Forest of the Dancing Spirits (dir. Linda Västrik, 2013)
Director Linda Västrik is able to destabilise her viewers spiritual and social orientation with their world and transport them to the rich society of the Aka people situated in deep rural Congo. Forest of the Dancing Spirits features some of the most beautiful images of nature, love, spiritualism in their purest forms and, at the same time, sees some of the most horrific depictions of these phenomenons. Absent of any narrative voice, it’s a documentary which captures life with an immersive level of reality and rawness. Warnings for some as the imagery can get extremely graphic and mature.

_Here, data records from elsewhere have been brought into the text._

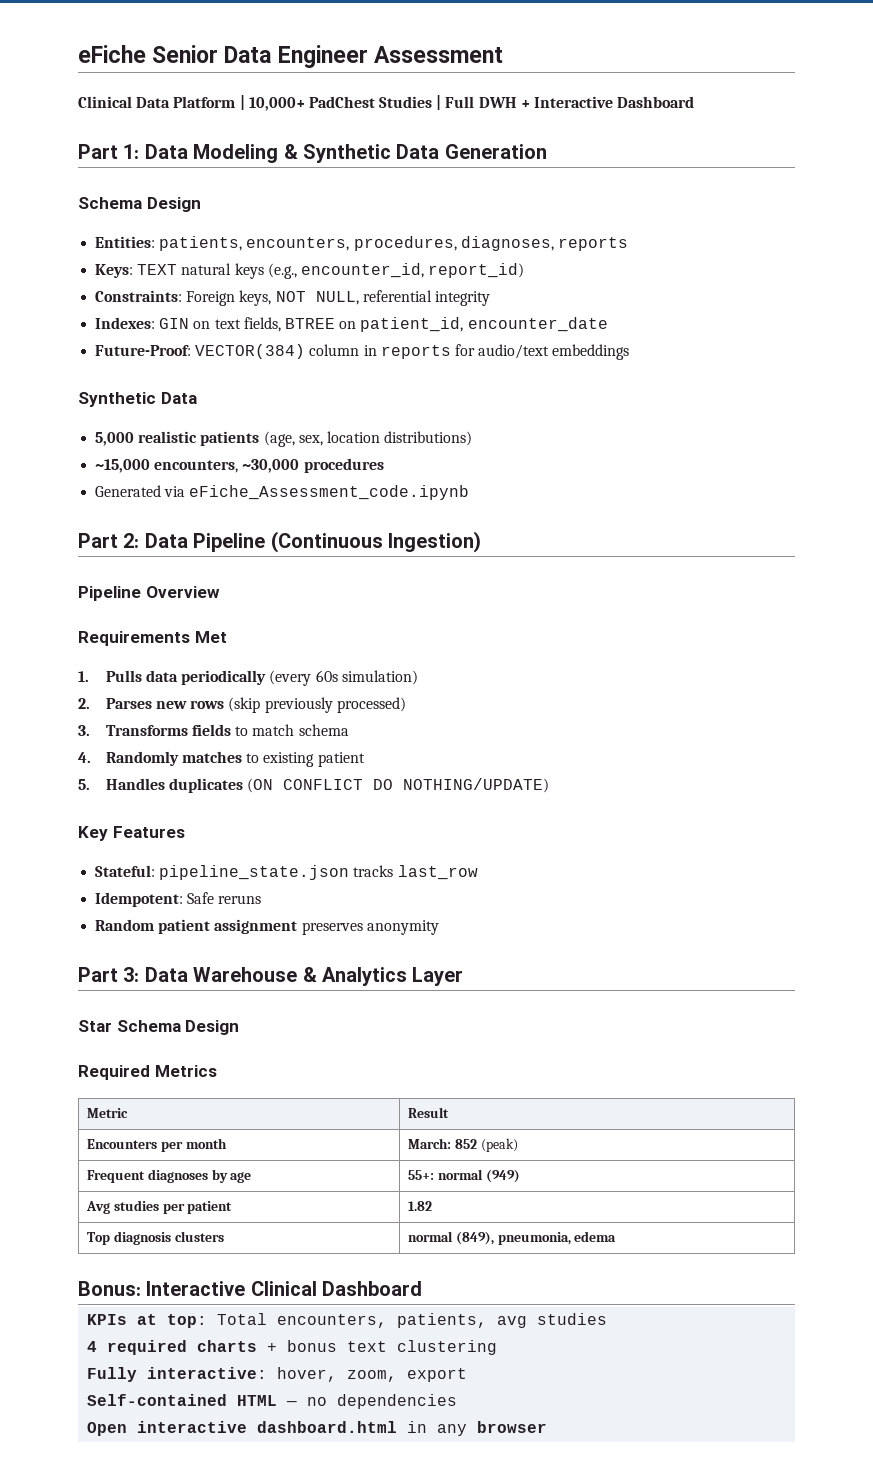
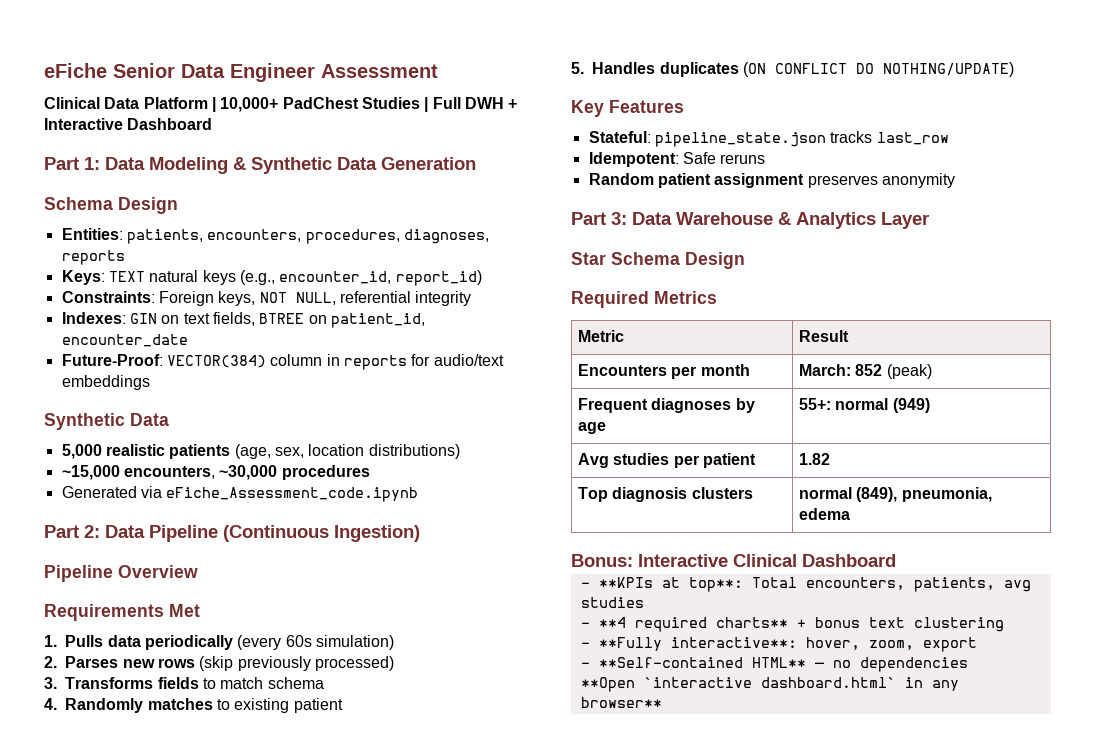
- KPIs at top: Total encounters, patients, avg studies
+ - **KPIs at top**: Total encounters, patients, avg studies
- 4 required charts + bonus text clustering
+ - **4 required charts** + bonus text clustering
- Fully interactive: hover, zoom, export
+ - **Fully interactive**: hover, zoom, export
- Self-contained HTML — no dependencies
+ - **Self-contained HTML** — no dependencies
- Open interactive dashboard.html in any browser
+ **Open `interactive dashboard.html` in any browser**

I’ve never acted a day in my life, but I’m the first person to tell someone what is or isn’t good acting. The art form has been a silent interest for much of my life. I’ve studied alongside my father, who directed me to all The Greats he cherishes, but much of my knowledge on acting stems from informal research. In other words, I study films like crazy and analyse every single thing I possibly can about film. Slowly, I’ve developed a sense of what makes actors “good” just by paying close attention to an actors body and voice for well over 10 years. I think I know what makes a great actor now, but I can’t vocalise it as well as Cinema Beyond Entertainment. In this entry he pulls dozens of scenes from Indian films, the national cinema native to him, and Western/Hollywood films. Initially I thought this was going to be a bashing of the former and typical celebration of the latter, but he provides a fair amount of critique and praise for both movements. What’s most impressive is the catalog of archival footage of notable actors speaking about their craft and the dozens of scenes from a great deal of movies CBE pulls together in order to get his points across. It’s yet another strong entry in a growing and diverse catalog from CBE.

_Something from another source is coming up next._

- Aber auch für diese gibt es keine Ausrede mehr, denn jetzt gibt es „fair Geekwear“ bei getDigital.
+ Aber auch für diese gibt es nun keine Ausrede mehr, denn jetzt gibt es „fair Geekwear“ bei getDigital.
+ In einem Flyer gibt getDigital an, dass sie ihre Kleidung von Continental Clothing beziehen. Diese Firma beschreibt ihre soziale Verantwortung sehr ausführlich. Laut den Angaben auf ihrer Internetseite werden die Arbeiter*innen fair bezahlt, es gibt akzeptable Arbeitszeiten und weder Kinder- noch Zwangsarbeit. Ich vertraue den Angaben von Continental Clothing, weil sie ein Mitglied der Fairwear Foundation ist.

I warn any prospective viewer before watching that this is not at all a fun or humored video-essay. Salari’s “Why are the Japanese so Lonely” is the second media entry on this list that explores the deep psychological malaise and detriments late era capitalism posits on the contemporary worker in Japan. Although Salarai’s essay examines the issue from an outside-in perspective as a UK resident, a point he’s auto critical of, I think the video handles the subject matter with sincerity and respect. It’s a well produced essay segmented into chapters exploring how various realms of Japanese society have shifted in response to an obscenely unhealthy cultural work ethic. Again, the subject matter might be a little dark for some but other videos which showcase Salari’s command over the video essay, and are much lighter in material, include Oldboy – Narrative Economy and Queer Eye – Healing Through Consuming. I recommend the former for those who a familiar with Park Chan-wook’s masterpiece and the latter for any prospective viewer.

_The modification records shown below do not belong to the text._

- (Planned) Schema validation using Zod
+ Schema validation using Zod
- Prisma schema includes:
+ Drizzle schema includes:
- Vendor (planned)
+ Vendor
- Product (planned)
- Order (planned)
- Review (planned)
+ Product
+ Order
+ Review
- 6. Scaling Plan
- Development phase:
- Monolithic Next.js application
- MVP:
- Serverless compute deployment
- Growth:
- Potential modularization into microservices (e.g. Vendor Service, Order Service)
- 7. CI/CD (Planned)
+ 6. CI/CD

Luna’s memefication of Marxist material, as well as its orthodox followers, is exactly the type of humor that needs to be injected into the often too-serious, humorless, overly academic world of leftist spheres. I’ve graduated college, antiquated myself with a decent amount of literature and will begin my pursuit for a Master’s by this Fall. Not a single book, article/essay has been able to explain to me dialectal materialism, and its importance in how we view and want to change the world, as well as Luna does above. She explains it in a very clear without any unnecessary academic jargon. If we want to liberate the masses, speak and write for the masses and not for a faux revolutionary academic elite. Luna is one of my favorite YouTubers from BreadTube (Leftist Youtube), because she not only understands this overlooked point but provides rich, and seriously funny, political-economic analysis without a dogmatic or nationally bound lens narrowing her point of view. Alongside this essay, I’d recommend Is Vietnam Socialist? and Vietnam War from a REAL North Vietnamese Perspective, two more videos that showcase Luna’s style that I hope will turn you into a subscriber or frequent visitor of the channel. Viva la Revolución and Viva Luna Oi!